I've read heaps and I've thought tuns. I've never really understood the thing about home births. So so many things can go wrong, and at least you've got all the experts at the hospital so I definitely agree with you there.

My sister desperately wanted a home birth but it wasn't going to happen. She was induced at 42 weeks. I was kind of relieved as my family were quite worried about the decision.
mrs_dragon
Feb. 14th, 2014 03:23 am (UTC)
I'm not interested in homebirth simply because I want to be close to modern medicine should anything go wrong, not a 25 minute drive away. HOWEVER, I am deeply uncomfortable with the idea of a standard hospital birth. Because I've been in hospitals. And sometimes you get a great nurse and a caring doctor and you feel loved and supported and listened to and it's awesome. And sometimes you get a curt, rude nurse and a "holier than thou" doctor and you have no idea what's going on and no one will stop to explain it. And since you can't research every possible birth complication in advance, you need a team you trust to (a) give you information (b) help you make a decision (when it's one there is time for you to make) (c) respect your decision and (d) make good split second decisions. And I don't trust hospitals to be consistent in providing that.
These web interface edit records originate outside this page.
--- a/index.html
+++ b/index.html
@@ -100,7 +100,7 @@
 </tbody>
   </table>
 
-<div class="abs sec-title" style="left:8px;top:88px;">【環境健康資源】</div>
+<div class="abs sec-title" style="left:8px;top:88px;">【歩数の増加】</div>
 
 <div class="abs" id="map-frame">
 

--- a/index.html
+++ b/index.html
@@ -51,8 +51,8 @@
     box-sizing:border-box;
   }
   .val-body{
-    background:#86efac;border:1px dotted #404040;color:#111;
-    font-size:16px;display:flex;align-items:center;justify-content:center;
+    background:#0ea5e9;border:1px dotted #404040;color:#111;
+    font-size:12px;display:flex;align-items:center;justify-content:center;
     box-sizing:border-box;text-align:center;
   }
So I want a midwife. I want someone who can get to know me ahead of time. Someone who has done this before and can coach. Someone who will take the time to explain and will advocate for me if I'm getting bullied. I want someone to hold my hand.
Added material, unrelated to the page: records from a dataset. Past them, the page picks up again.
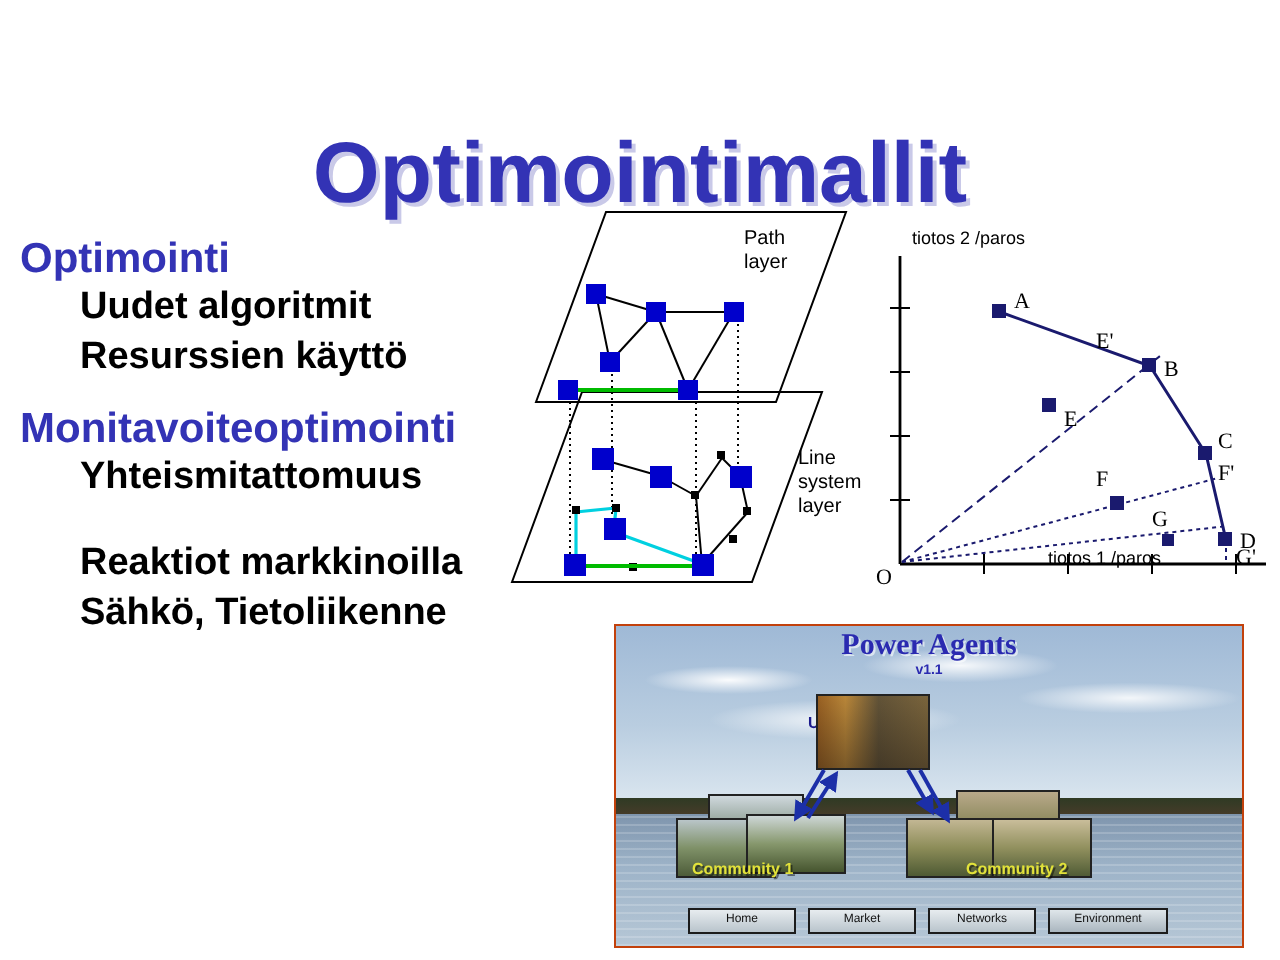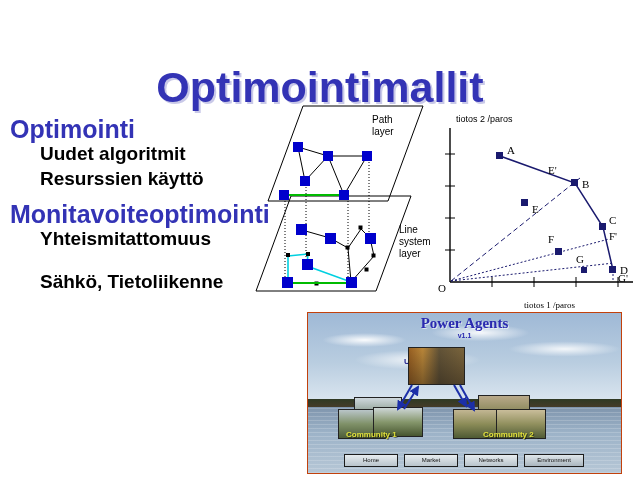--- a/index.html
+++ b/index.html
@@ -46,7 +46,7 @@
   .head {
     color: #3333b5;
     font-weight: bold;
-    font-size: 25px;
+    font-size: 21px;
     line-height: 23px;
     white-space: nowrap;
   }

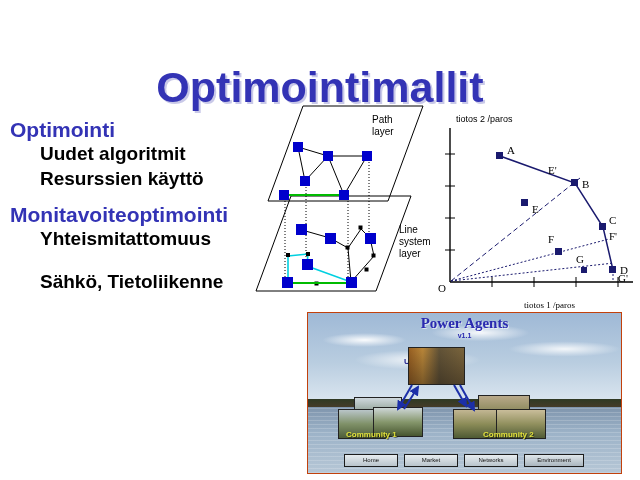--- a/index.html
+++ b/index.html
@@ -205,6 +205,7 @@
 
     <div class="gap-b"></div>
 
+    <div class="sub">Reaktiot markkinoilla</div>
     <div class="sub">Sähkö, Tietoliikenne</div>
   </div>
 

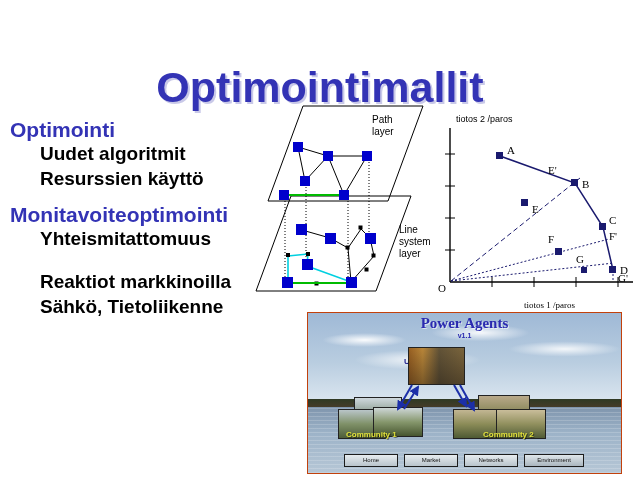--- a/index.html
+++ b/index.html
@@ -96,7 +96,7 @@
     white-space: nowrap;
   }
   #ylabel { left: 8px; top: 2px; padding-left: 20px; }
-  #xlabel { left: 96px; top: 188px; font-family: Liberation Serif, serif; }
+  #xlabel { left: 96px; top: 162px; }
 
   
   #pa {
Unfortunately, in Alabama, midwives are illegal. There are no birthing centers, that I'm aware of. The hospitals are moving to having "labor and delivery" rooms with private baths. (Not sure how that experience compares to birthing centers?) So I either have to lie ("this is my FRIEND") or roll the die on what kind of staff I'll get...not really crazy about either option. I'd love to have a midwife and a doctor who can work together, have a professional relationship, etc.
mrs_dragon
Feb. 14th, 2014 03:31 am (UTC)
I'm trying to find a link about midwives being illegal in Alabama. It's proving difficult. Here's what I can verify for sure:
-midwives doing home births is illegal
-midwives cannot be certified in Alabama
-there are very few midwives who can/will do hospital births

So, they are not *totally* illegal, but for all practical purposes they are.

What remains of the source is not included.